Die Migration vom bestehenden SAP-System zu S/4 Hana geschieht ja nicht unbedingt freiwillig. Wie jeder andere Kunde wird auch die Migros von SAP dazu gezwungen. Wie beurteilen Sie diesen Zwang? Die Möglichkeit zur sequentiellen Migration relativiert diesen Zwang ein bisschen. Es ist möglich, Teilsysteme zumindest noch eine Zeit lang auf dem Status Quo zu belassen – beispielsweise, wenn man sich strategisch noch nicht sicher ist, ob diese wirklich noch gebraucht werden.
Dennoch gibt es eine harte Deadline – 2027 ist Schluss. Und es soll noch die Möglichkeit geben, gegen die Entrichtung einer Gebühr bis 2030 zu verlängern. Wie viel kostet sie? Das müssen Sie SAP fragen, wir spekulieren nicht darauf. Aus IT-Sicht hilft uns diese Deadline aber auch, weil man die Migration dem Business nicht erklären muss. Sondern sie ist einfach zwingend – fertig. Das gibt eine gute Vorwärtsdynamik und hilft uns.
Ein häufiger Kritikpunkt an S/4 Hana ist, dass SAP neue Funktionen einführt, die man zwar zahlen muss, aber gar nicht wirklich benötigt. Es hilft, wenn man SAP als Partner und nicht als Software-Lieferant betrachtet. Das war für die Migros eine schöne Reise – «Rise» (lacht) – mit SAP. Global gesehen waren wir beim Projektstart eine kleine Nummer…
… aber trotzdem ist SAP ein relevanter Bestandteil des Tech-Stacks, oder nicht? Genau, SAP ist einer unserer grössten und wichtigsten Software-Partnern, also muss man sie auch entsprechend behandeln. Das bedeutet, nicht einfach im Katalog auszuwählen, was man braucht und auf die Rechnung zu warten, sondern: Sich zu bekennen und partnerschaftlich zu denken.

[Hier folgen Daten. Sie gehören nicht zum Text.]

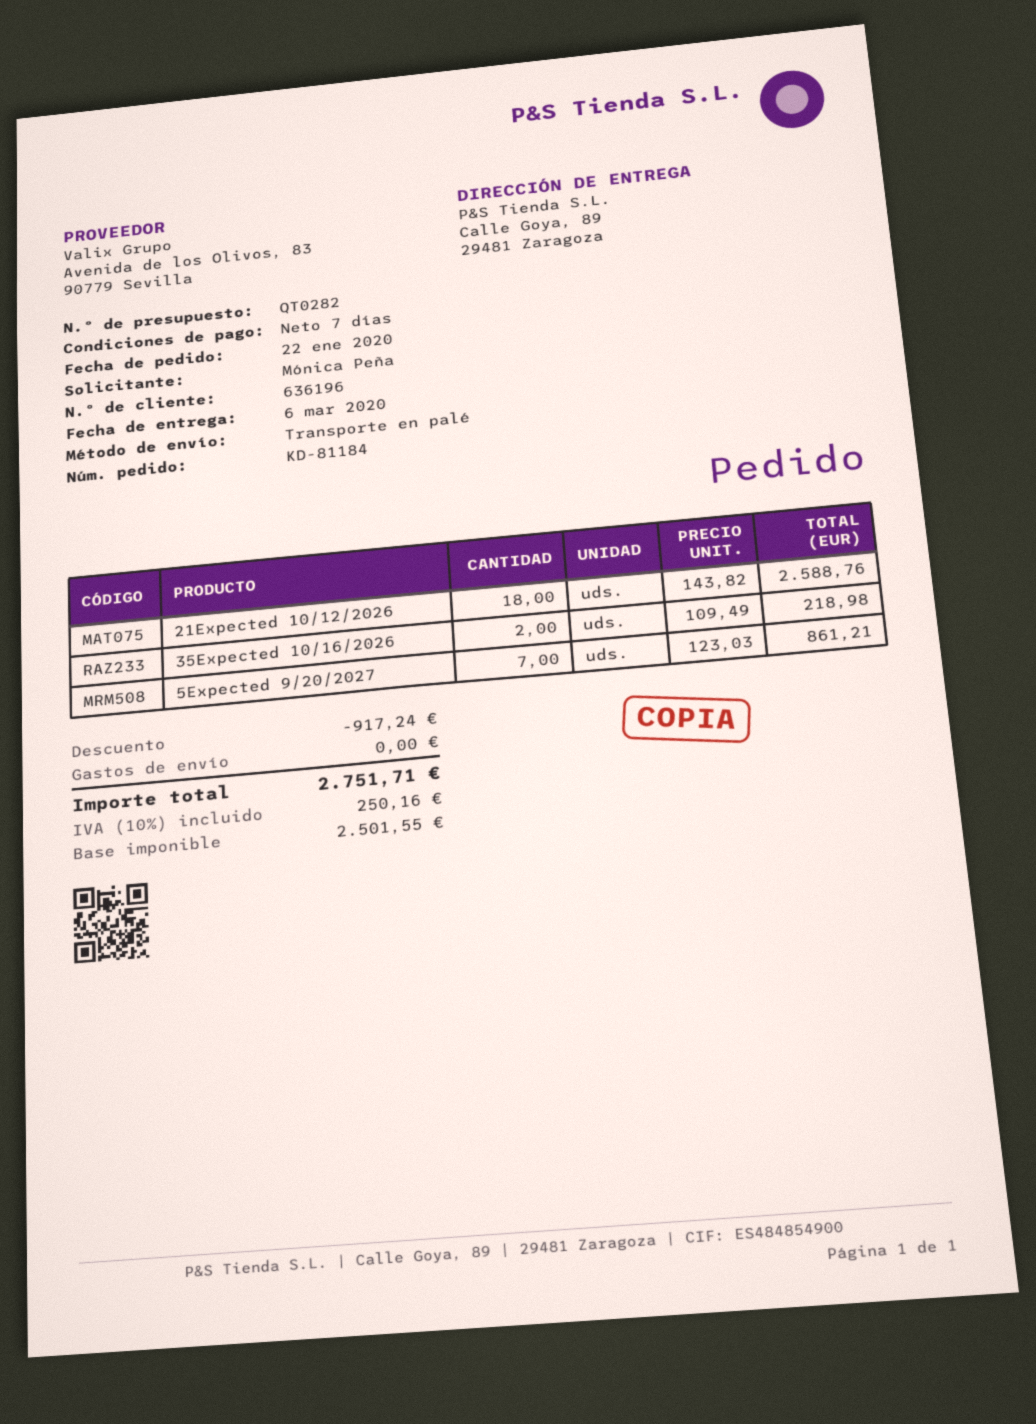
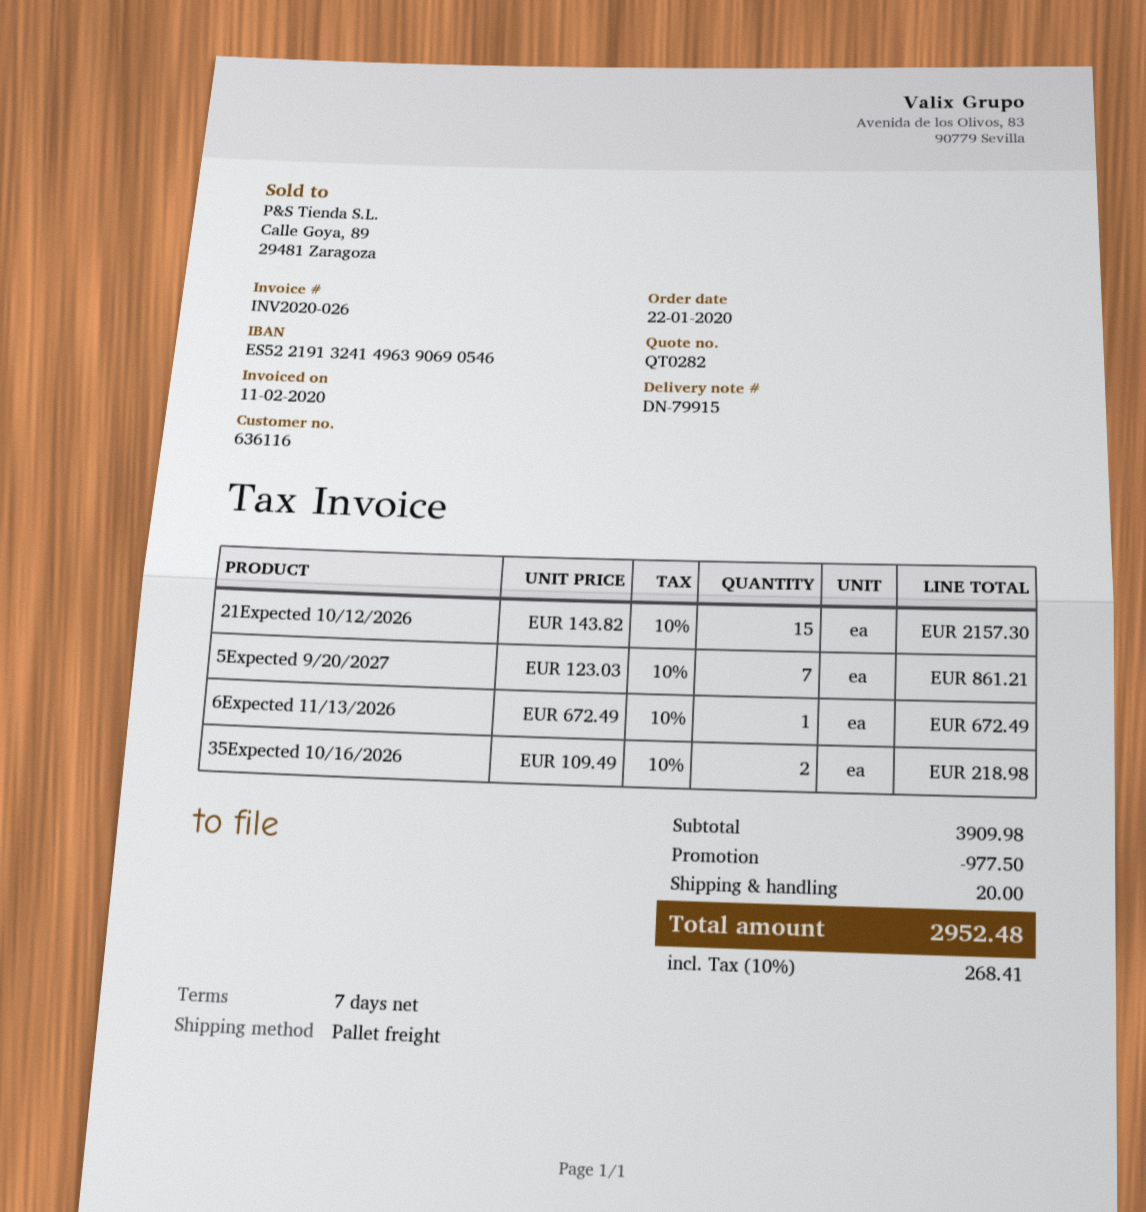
customer number: 636196 -> 636116
21Expected 10/12/2026: 18 x 143.82 = 2588.76 -> 15 x 143.82 = 2157.30
6Expected 11/13/2026: none -> 1 x 672.49 = 672.49
discount: 917.24 -> 977.50
shipping: 0.00 -> 20.00
tax: 10% = 250.16 -> 10% = 268.41
total: 2751.71 -> 2952.48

Das heisst? Wir erneuern unseren digitalen Kern komplett. Das heisst «Rise with SAP», in unserem Fall auf Azure von Microsoft, nicht nur eine Brownfield-S/4-Migration oder weiterhin On-Premises. Wir haben für die gesamte Migros Gruppe ein umfassendes Enterprise Agreement abgeschlossen, inklusive Infrastructure-as-a-Service – als eines der ersten Unternehmen in der Schweiz. Damit sind wir keine «kleine Nummer» mehr, sondern mit SAP und Microsoft in einer Partnerschaft auf Augenhöhe – mit einer selbstbewussten, global etablierten Governance.
Aber zu den Kosten haben Sie jetzt noch nichts gesagt. Zahlt die Migros nach der Migration mehr oder weniger als heute? Es geht weniger um die Kosten, sondern mehr um die Risikobetrachtung. Heute ist das Risiko bei uns, weil wir SAP On-Premises in unseren eigenen Rechenzentren betreiben. Zukünftig haben wir das Risiko ausgelagert, auch was die Infrastrukturkosten angeht. Wenn diese steigen, betrifft uns das künftig nicht mehr im selben Mass wie heute. Diese Opportunitätskosten müssen unbedingt einkalkuliert werden, weshalb diese Frage gar nicht so einfach beantwortet werden kann.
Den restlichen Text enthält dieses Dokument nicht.